The euro-dollar exchange rate is expected to remain broadly stable. Likewise, the outlook for the Brent crude oil price foresees stability close to the current level.
According to the forecast, domestic inflation will stay in the upper half of the tolerance band for the rest of this year. It will decline towards the 2% target at the start of next year and will be very close to it over the monetary policy horizon, i.e. in 2018 Q2 and Q3. In addition to core inflation, rapid growth in food and fuel prices is contributing to the higher inflation this year. The expected decline in inflation in early 2018 will be due to an unwinding of one-off factors observed in late 2016 and early 2017. It will be supported by a recovery in labour productivity growth, which will reduce the currently peaking cost pressures from the domestic economy. A renewed anti-inflationary effect of import prices connected with the forecasted appreciation of the koruna will act in the same direction.
The growth of the Czech economy will rise to almost 3% this year. The domestic economy will maintain a similar pace next year. Growth in economic activity will be driven mainly by robust growth in household consumption and a gradual recovery in investment. The economy will benefit from further growth in external demand. The continued domestic economic growth will manifest itself in rising tightness in the labour market. This will result in a further acceleration in wage growth.
The forecast assumes that interest rates will remain at the current level in Q2 following the exit from the exchange rate commitment in April. Thereafter, an increase in domestic market interest rates in 2017 Q3 and later also in 2018 is consistent with the forecast. The rate increase will be strongly dampened until around mid-2018 by the European Central Bank’s currently ongoing quantitative easing. According to the forecast, the koruna will appreciate due, among other factors, to continued real convergence of the Czech economy to the euro area countries. According to the forecast, appreciation will also be fostered by a positive interest rate differential vis-à-vis the euro area and this year’s asset purchases by the European Central Bank. However, the exchange rate forecast does not take into account that the appreciation may also be strongly dampened in the coming quarters by market “overboughtness”. 
Compared to the previous forecast, the inflation outlook is slightly lower over the monetary policy horizon. This is despite currently stronger inflation pressures, which will, however, weaken in the quarters ahead. The effect of import prices will be more anti-inflationary than in the previous forecast, reflecting the slightly earlier exit from the exchange rate commitment compared to the assumptions of the previous forecast. This is also reflected in the path of market interest rates, which has shifted towards slower growth in rates. The GDP growth forecast is little changed.

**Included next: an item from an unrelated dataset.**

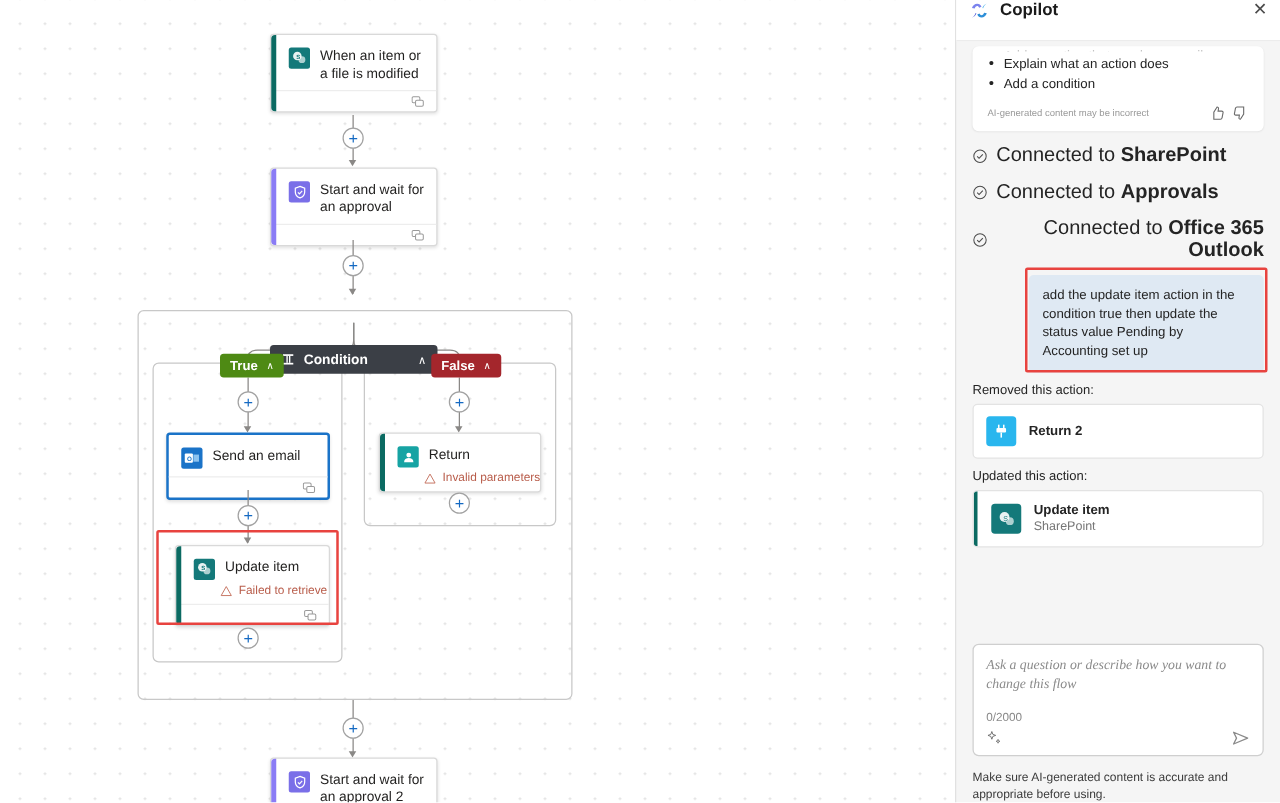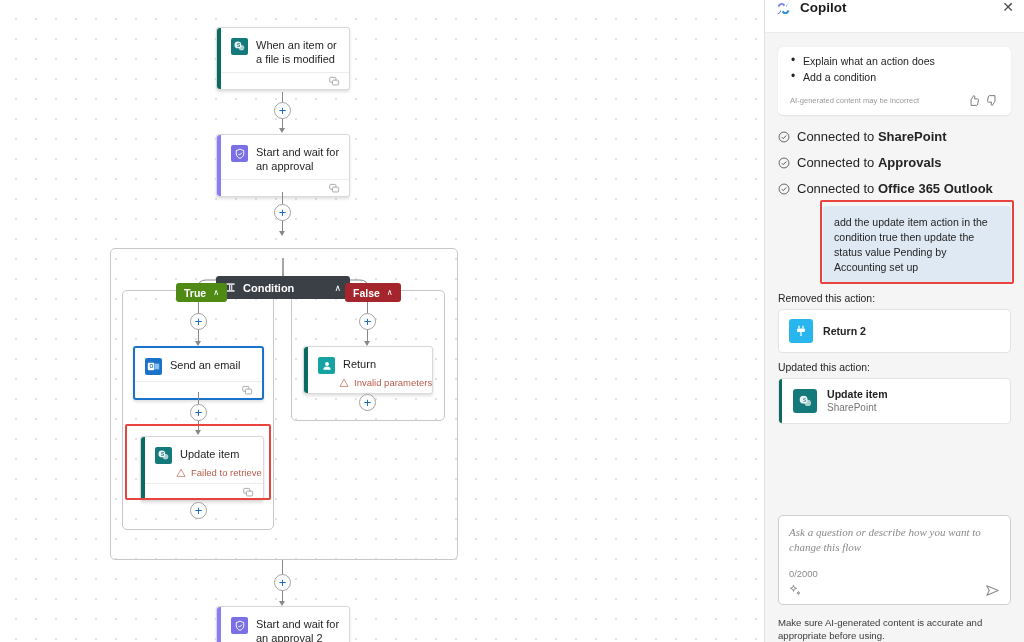"Explain what an action does" .msg-card { margin: 14px 3px -> 4px 3px }
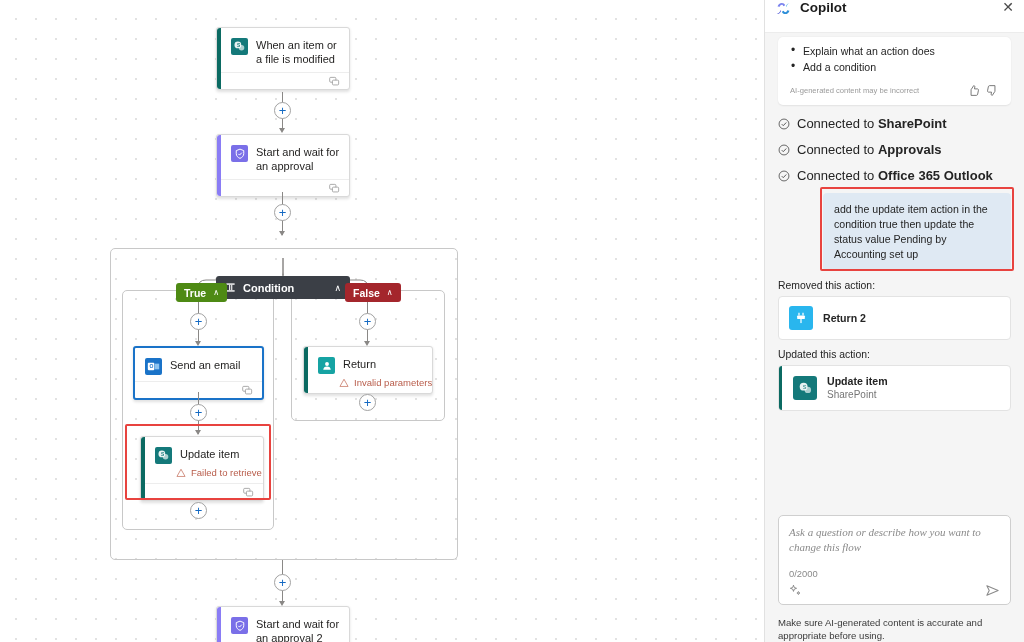"Connected to SharePoint" .conn-row { font-size: 13px -> 16px }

The CNB Bank Board assessed the risks to the new inflation forecast at the monetary policy horizon as being slightly inflationary. The path of the exchange rate is still the main uncertainty of the forecast. The exchange rate may fluctuate in either direction after returning to the standard form of managed floating. Compared to the forecast, it may be weaker on average owing to the absence of a counterparty for the closing of koruna positions by financial investors. The extent to which the current inflation pressures are fundamental and persistent is also uncertain. The uncertainties regarding future economic developments also include domestic and foreign political risks.”